(Dataset excerpts)
┌──

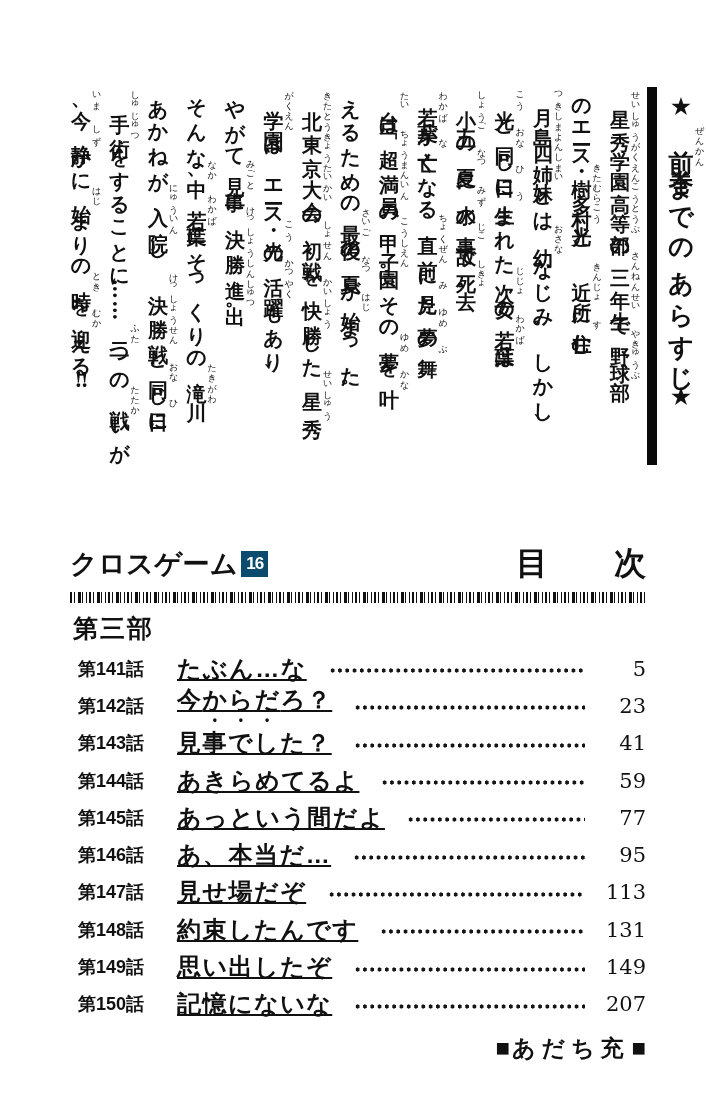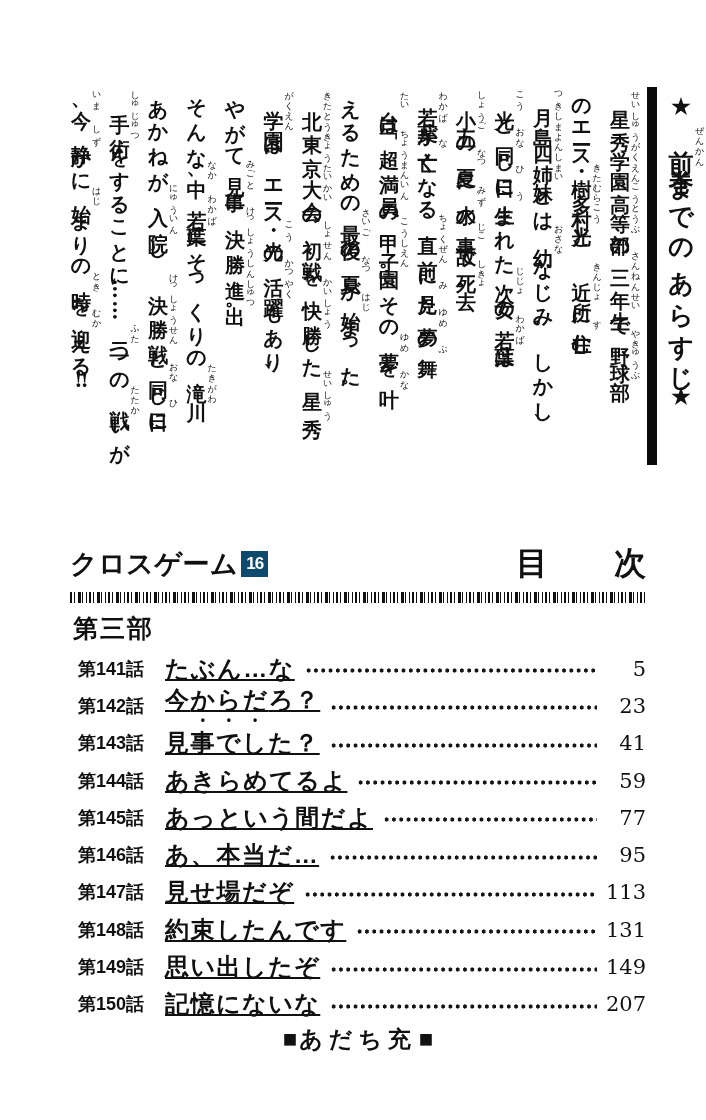--- a/index.html
+++ b/index.html
@@ -120,6 +120,7 @@
     align-items: center;
     height: 37.3px;
     padding-left: 8px;
+    gap: 12px;
   }
   .ch-no {
     width: 87px;

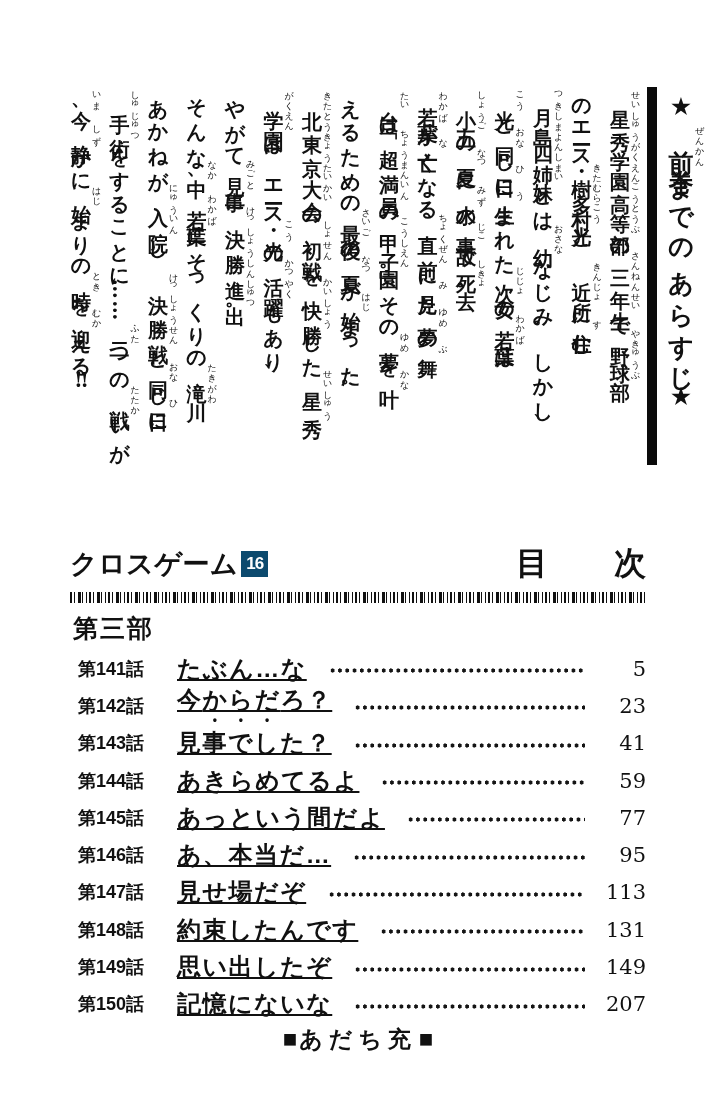--- a/index.html
+++ b/index.html
@@ -159,8 +159,8 @@
     font-size: 21px;
   }
   .author-line {
-    margin-top: 1px;
-    text-align: center;
+    margin-top: 10px;
+    text-align: right;
     font-size: 23px;
     font-weight: bold;
   }

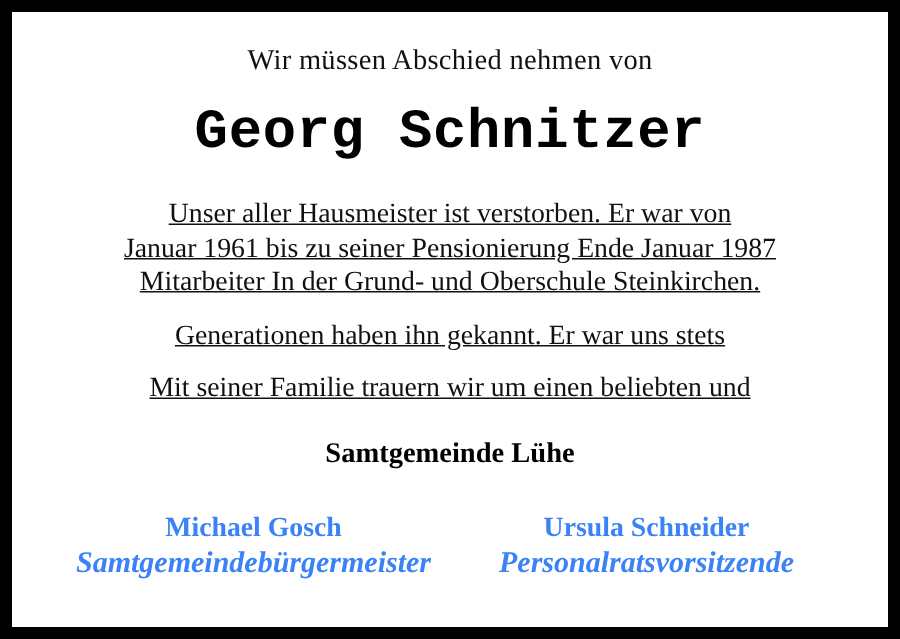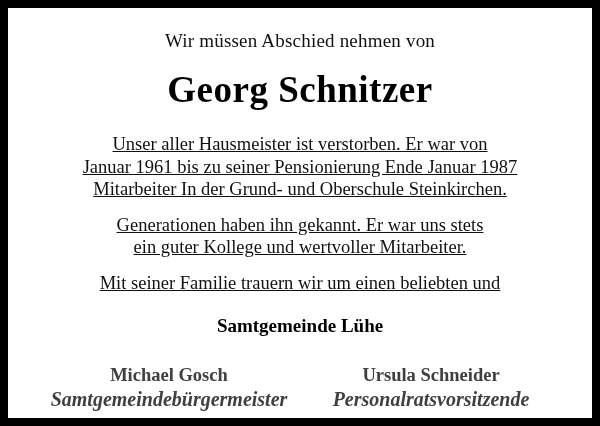--- a/index.html
+++ b/index.html
@@ -43,6 +43,7 @@
     letter-spacing: 0.5px;
     text-align: center;
     margin-bottom: 22px;
+    font-family: Liberation Mono, monospace;
   }
   .body-block {
     text-align: center;

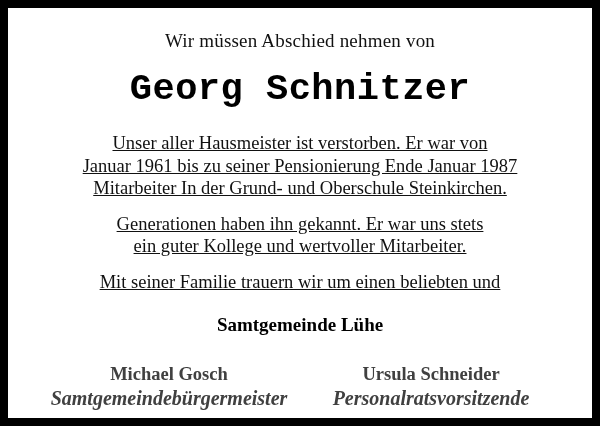--- a/index.html
+++ b/index.html
@@ -110,7 +110,6 @@
 
     <div class="body-block">
       <span class="ln">Generationen haben ihn gekannt. Er war uns stets</span>
-      <span class="ln">ein guter Kollege und wertvoller Mitarbeiter.</span>
     </div>
 
     <div class="body-block">

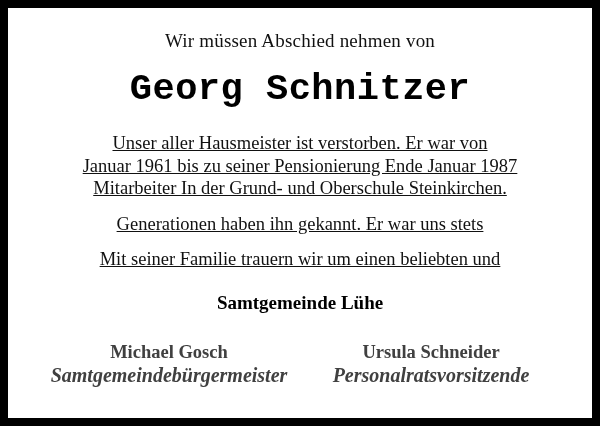--- a/index.html
+++ b/index.html
@@ -78,7 +78,7 @@
     flex: 1 1 0;
     text-align: center;
     font-weight: bold;
-    color: #404040;
+    color: #3b82f6;
   }
   .signatory .sig-name {
     display: block;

└──

(YOUR ASSIGNMENT) Pictures excluded, return exactly the lines from the one with "und wertvoller Mitarbeiter.</span>" through the final line of the entries above, both included.

(WORKED SOLUTION)
-      <span class="ln">ein guter Kollege und wertvoller Mitarbeiter.</span>
     </div>
 
     <div class="body-block">

--- a/index.html
+++ b/index.html
@@ -78,7 +78,7 @@
     flex: 1 1 0;
     text-align: center;
     font-weight: bold;
-    color: #404040;
+    color: #3b82f6;
   }
   .signatory .sig-name {
     display: block;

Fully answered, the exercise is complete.